Nixon didn’t just push allies to pay more for their defense; he also used leveraged security linkages to address imbalances in the balance of payments. Like Trump, he thought of international economics as just another area in which states compete and where American dominance was fading. To redress this, Nixon introduced in August 1971 a series of policies, devised in secret and announced abruptly, known as the Nixon shocks. The US forced Japan and Germany to revalue their currencies vis-à-vis the US dollar, and unilaterally declared that the dollar would no longer be convertible into gold, marking the death of the dollar-gold standard that undergirded the Bretton Woods system. He also forced Japan to settle trade disputes, adopt “voluntary restraints” on exports to the US, and reduce barriers to American imports. He imposed a 10% tariff on imports until more favorable exchange rates had been negotiated, and introduced price and wage controls to curb the inflationary effects.

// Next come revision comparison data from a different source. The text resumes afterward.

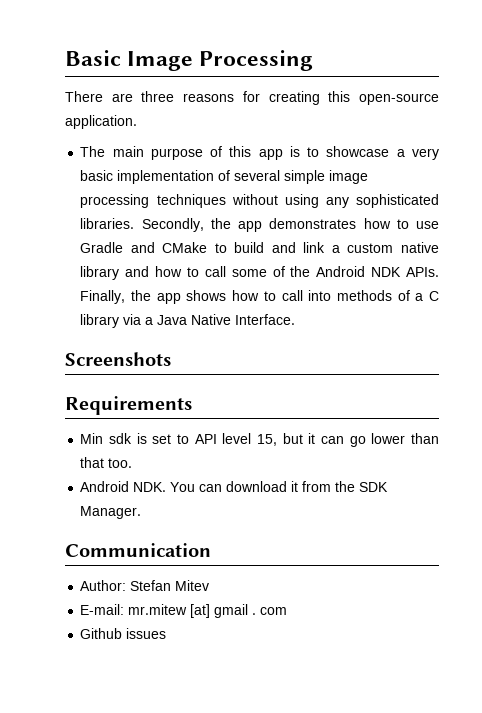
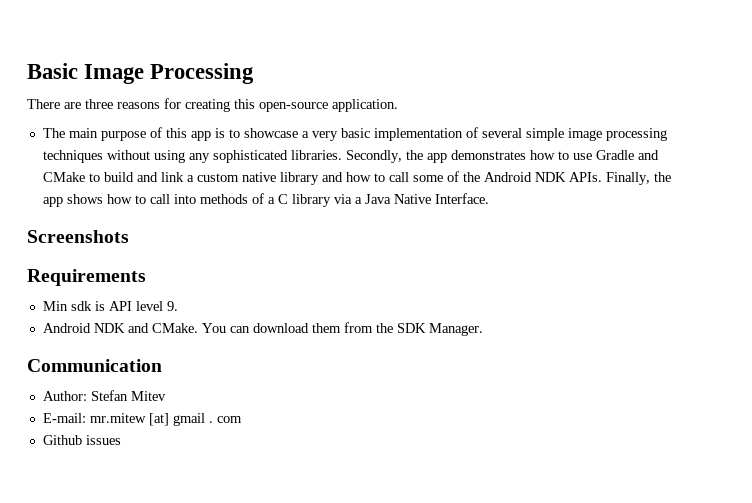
- Min sdk is set to API level 15, but it can go lower than that too.
- Android NDK. You can download it from the SDK Manager.
+ Min sdk is API level 9.
+ Android NDK and CMake. You can download them from the SDK Manager.

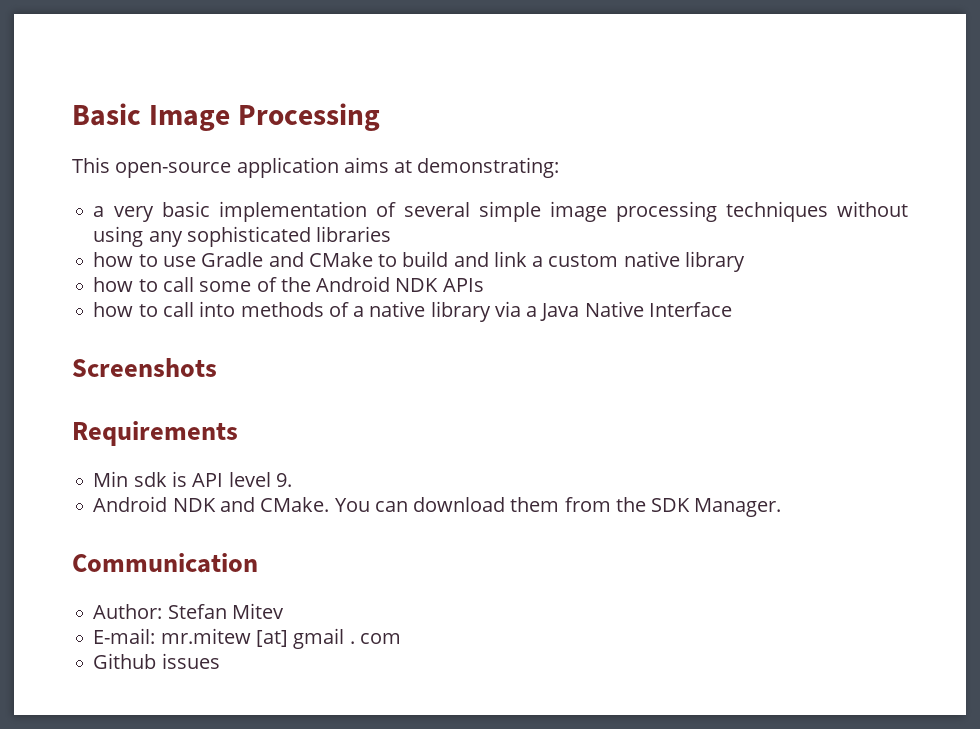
- There are three reasons for creating this open-source application.
- The main purpose of this app is to showcase a very basic implementation of several simple image processing techniques without using any sophisticated libraries. Secondly, the app demonstrates how to use Gradle and CMake to build and link a custom native library and how to call some of the Android NDK APIs. Finally, the app shows how to call into methods of a C library via a Java Native Interface.
+ This open-source application aims at demonstrating:
+ a very basic implementation of several simple image processing techniques without using any sophisticated libraries
+ how to use Gradle and CMake to build and link a custom native library
+ how to call some of the Android NDK APIs
+ how to call into methods of a native library via a Java Native Interface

The Nixon shocks were driven by pressures similar to the ones that animate Trump’s protectionism, but today’s economic landscape looks very different from that of 1971. More importantly, the Nixon shocks were a bait and switch. While at the time supporters of the embedded liberal order worried that Nixon was caving to protectionist interests, and workers were temporarily mollified by the short-term gains, Nixon’s economic policies had the precise opposite effect, producing further trade and financial globalization, and doing little to arrest the growing interdependence that had produced protectionist demands. Trump has clearly modeled his approach to foreign economic policy on Nixon’s, but without taking into account the changes in the nature of the global economy. He has suggested that the US could default on its foreign debt , start a trade war with China, renegotiate NAFTA and other trade arrangements, and impose surcharges on imports to coerce countries to adjust their policies to his liking. Like Nixon, while his rhetoric may be populist, he has power, not the people, at heart. Trump’s goal is not to unmake the postwar global order, but to reshape it to halt and revert a perceived decline of American power and prestige. Like Nixon, his policies are likely to backfire.
But Trump is no Nixon
We live in an age of reboots and remakes. Everything old is new again, but never quite as good. There is a reason why Trump’s rhetoric and policies often feel outdated. That’s because he is cribbing from a forty-year old playbook. For all the talk about Trump being unprecedented, there is little originality about him. His speeches, policies, and cakes are all imperfect copies. Like most remakes, Trump can count on nostalgia for instant popularity, but fails to deliver upon closer inspection. The differences between Trump and Nixon make him all the more dangerous. Nixon, despite many faults, was an intelligent individual. Trump is “like a smart person”. Nixon was also a committed Republican partisan who still cared a great deal about the party’s electoral future. Trump has no such allegiances and has proven willing to confront the RNC head on, leaving him to pursue his goals with no regard for the fate of the party and its members. Unpolished and unfettered, this Nixon remake will likely prove more disastrous than the original.
Read this quickly, but anyway a few comments.
1) You write that Trump has specifically addressed democracy promotion and development assistance. It would be unsurprising that he’s not big on either one, but I’m not aware offhand of his having addressed these issues specifically — though he may have in some speech or statement or other.
2) Nixon & Kissinger’s interference w the Vietnam peace initiatives in Paris just before the ’68 election was indeed borderline treason or probably more like outright treason. It’s not yet clear how much or whether Trump and his campaign were involved w the Russian hacking etc, so it’s premature to compare that to the Nixon/Kissinger ’68 actions, it seems to me.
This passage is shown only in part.